2. Create sw.js, and make sure the file will change every time the SW updates.
One simple way of doing this is by adding the current timestamp to sw.js.
(I attached a simple Go program for this).
      // Time: {now}
      function wait(ms) {
        // This is only to show
        const i = setInterval(() => console.log('is alive'), 1000);
        return new Promise(resolve => setTimeout(() => {
          clearInterval(i);
          resolve();
        }, ms));
      }

      self.addEventListener('activate', event => {
        // Don't wait too long or the worker will be killed and this does not work.
        event.waitUntil(wait(120000).then(() => {
             self.registration.update();
          }));
      });

3. Open the html file (http://localhost:5000/index.html).
This will register the SW and fire the |activate| event, which will wait some time and then self-update the SW. Because we include a unique timestamp in sw.js, SW will update and fire the |activate| event on the new worker.
This can be repeated forever to keep at least one version running.
Group: firefox-core-security → core-security
Component: Untriaged → DOM: Service Workers
Product: Firefox → Core
Summary: Security: Self-update service worker to stay alive → Self-update service worker to stay alive
This is bad for battery and memory, but its unclear to me if its a security issue.
I think this is a security issue because it violates the user's privacy.
Let's say we use the running SW to ping a server instead of logging a message.
Websites can now use this to track their users after they close the page, at least until they close the browser.
If these websites have permission to send push notifications, they are able to track users even if they restart Firefox like this:
1. SW pings server.
2. If server did not receive a ping for some time, it sends an invisible push notification to the user which will be delivered when the user opens Firefox again.
If a service worker has push notifications permission then the server can already send push notifications to start the service worker in the background.  It can use waitUntil() to hold the worker alive 5 minutes or so currently.  Its unclear to me if we have throttling that would prevent push notifications coming once every 5 minutes.

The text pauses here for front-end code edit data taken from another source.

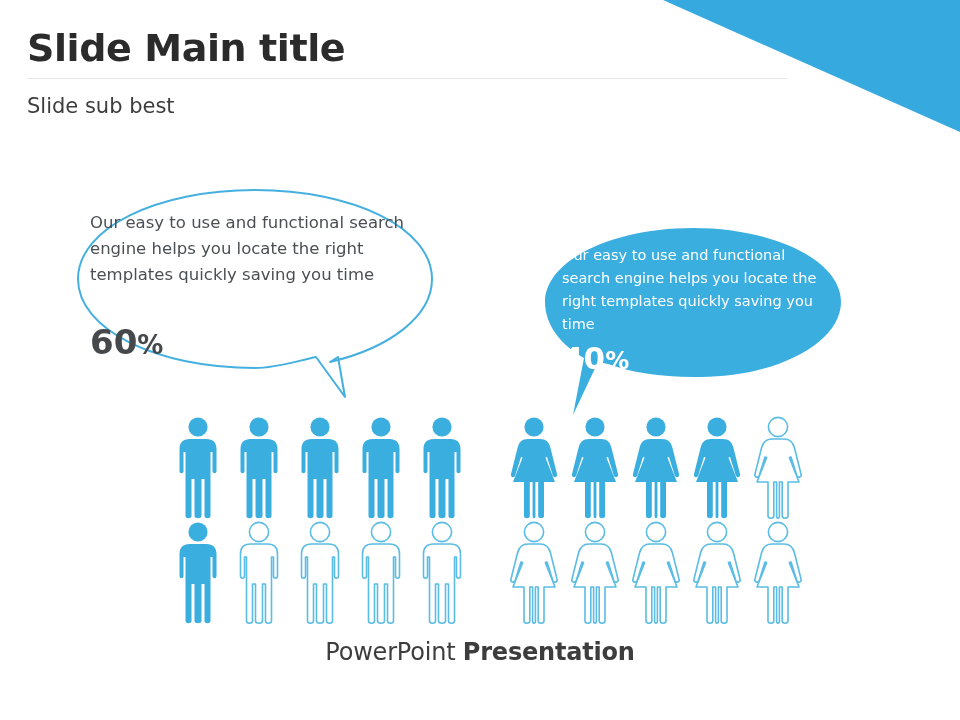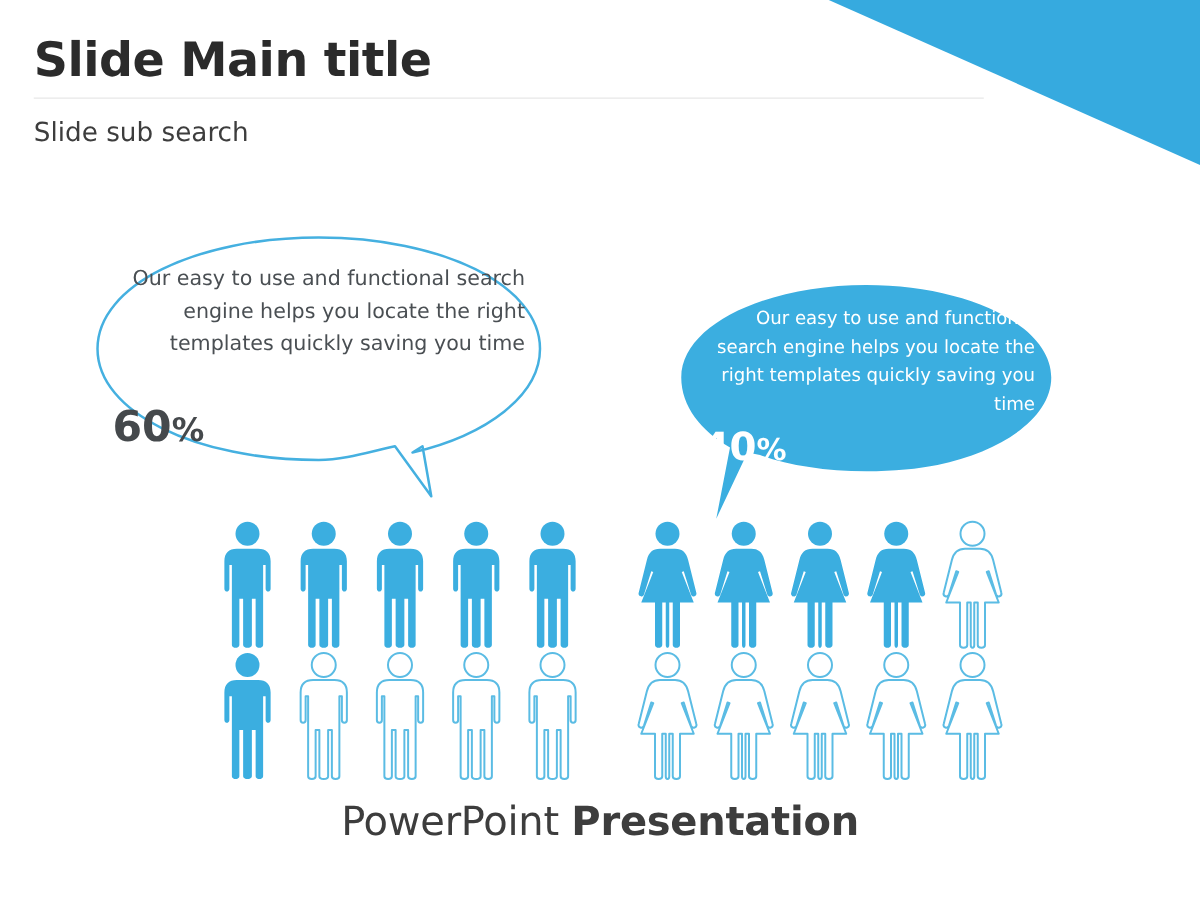"Slide sub search" div.sub-title { text: search -> best }
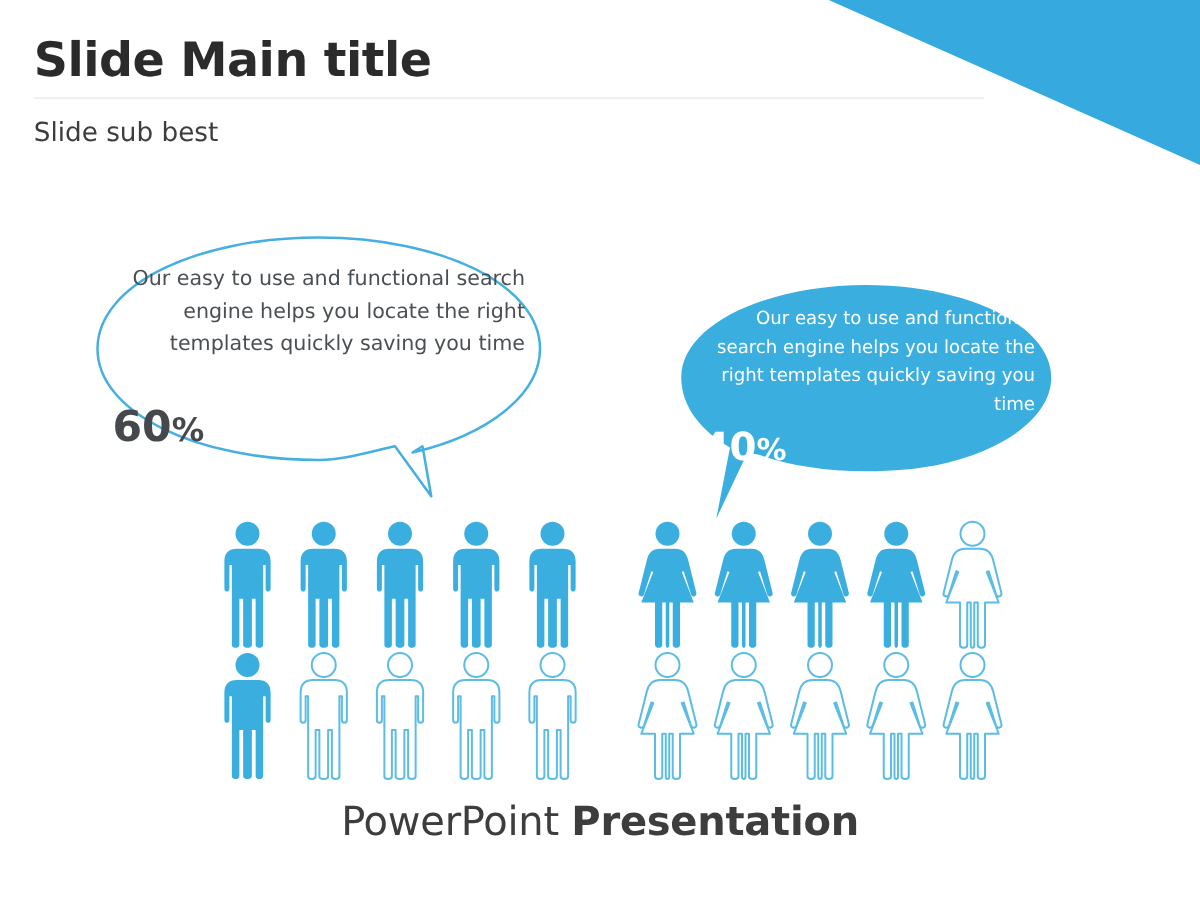"Our easy to use and" .bubble-text { text-align: right -> left }
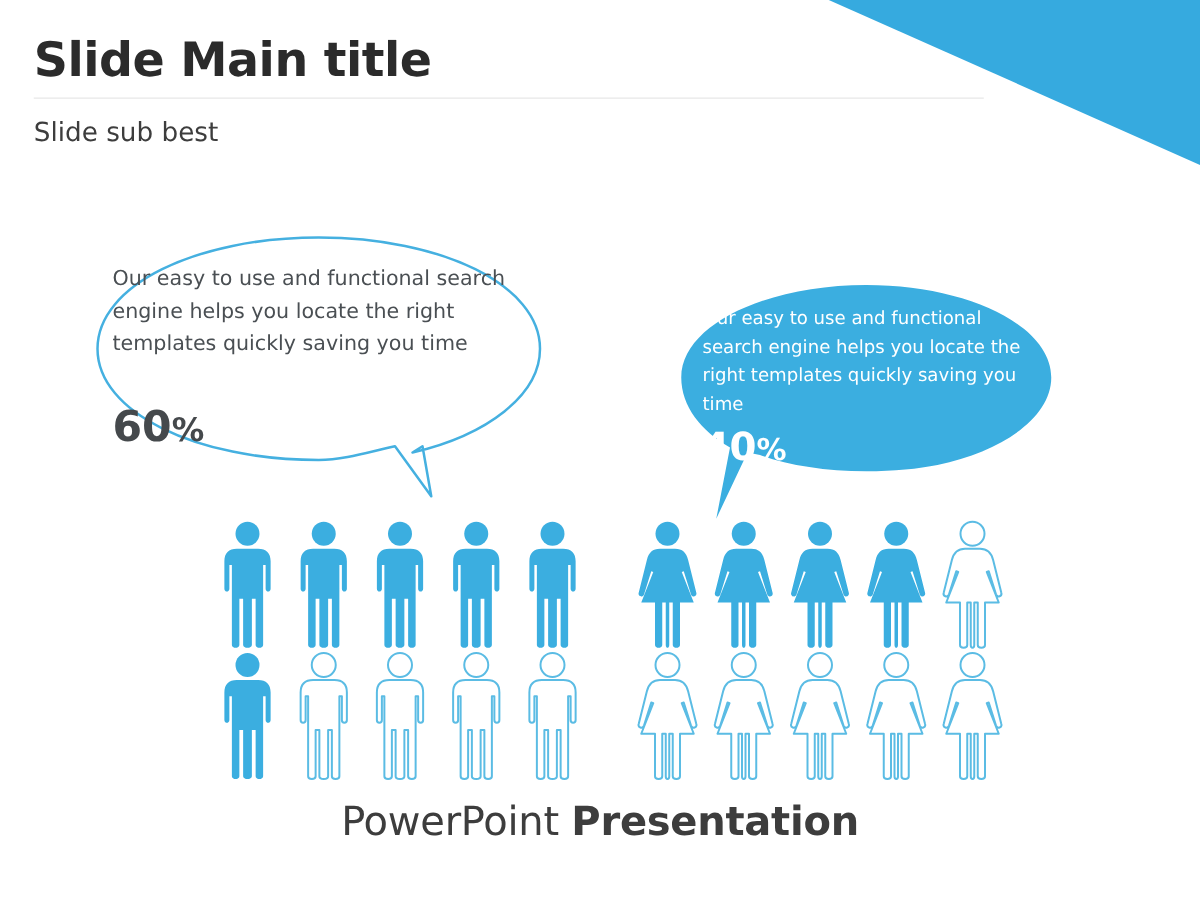"PowerPoint Presentation" .footer { font-size: 32px -> 24px }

By track, what exactly do you mean?  Tracking based on their ip address?
Tracking could be done based on ip addresses, or by including a unique token in the name of the service worker script.
The ability to track a user was only an example of how it can be a privacy issue. People could also use this to execute tasks which consume a lot of cpu or memory.
I think there are good reasons for the restriction that service workers cannot do this, and the example above shows a way to bypass it.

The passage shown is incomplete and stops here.